Work task: For the records shown below, return an exact copy that excludes the pictures.

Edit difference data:
◇ ◇ ◇

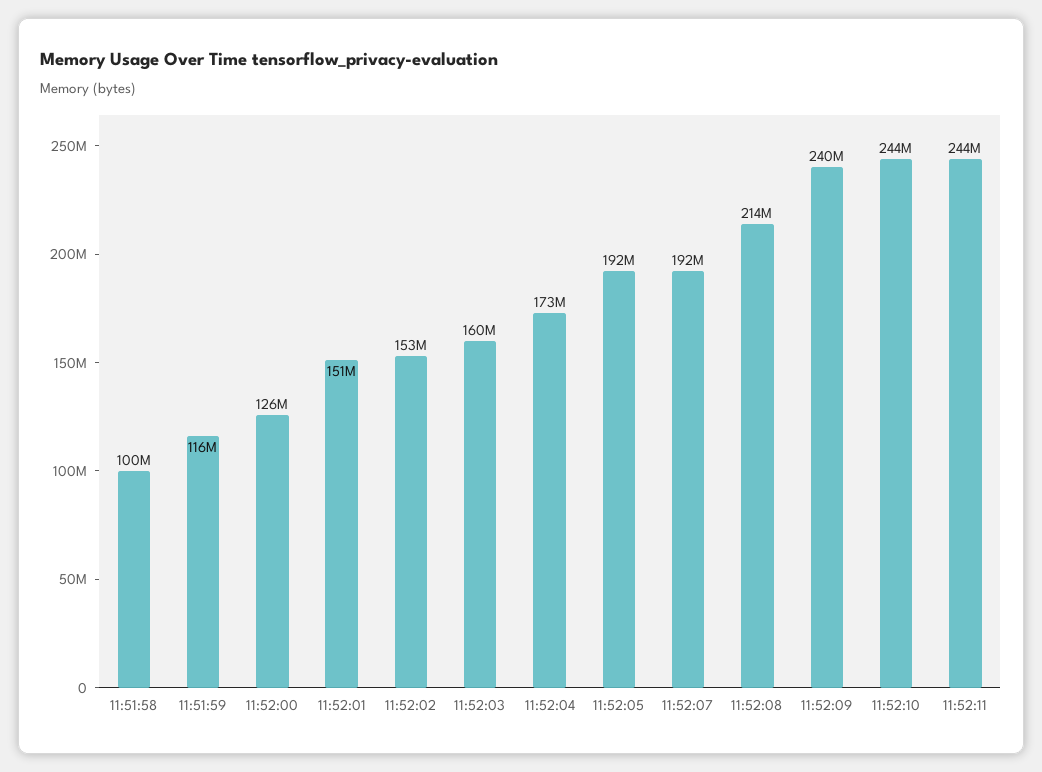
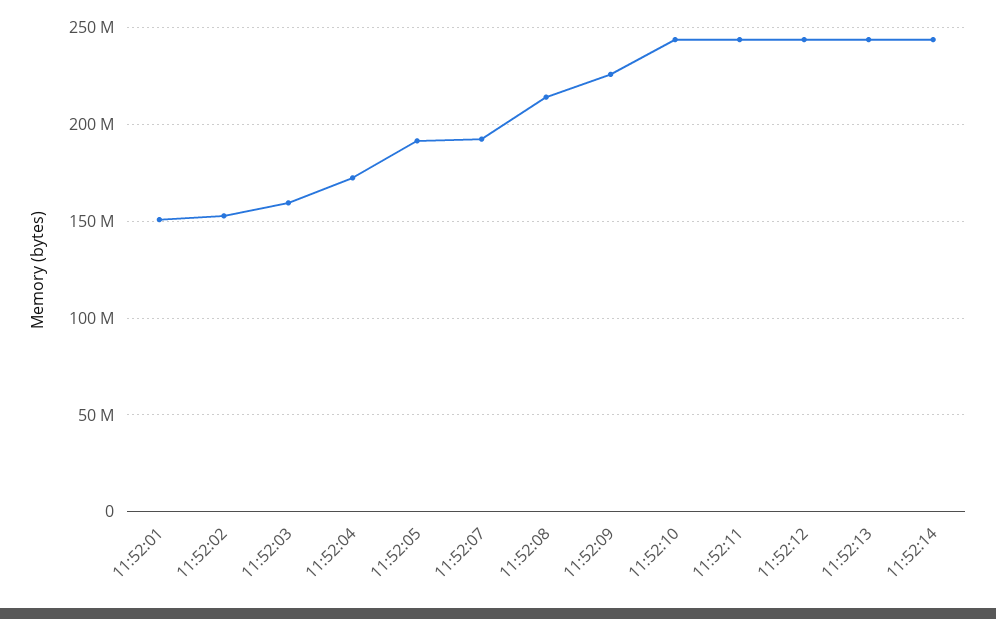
11:51:58: 100000000 -> none
11:51:59: 116000000 -> none
11:52:00: 126000000 -> none
11:52:09: 240000000 -> 225000000
11:52:12: none -> 245000000
11:52:13: none -> 245000000
11:52:14: none -> 245000000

◇ ◇ ◇

Exercise answer:
11:51:58: 100000000 -> none
11:51:59: 116000000 -> none
11:52:00: 126000000 -> none
11:52:09: 240000000 -> 225000000
11:52:12: none -> 245000000
11:52:13: none -> 245000000
11:52:14: none -> 245000000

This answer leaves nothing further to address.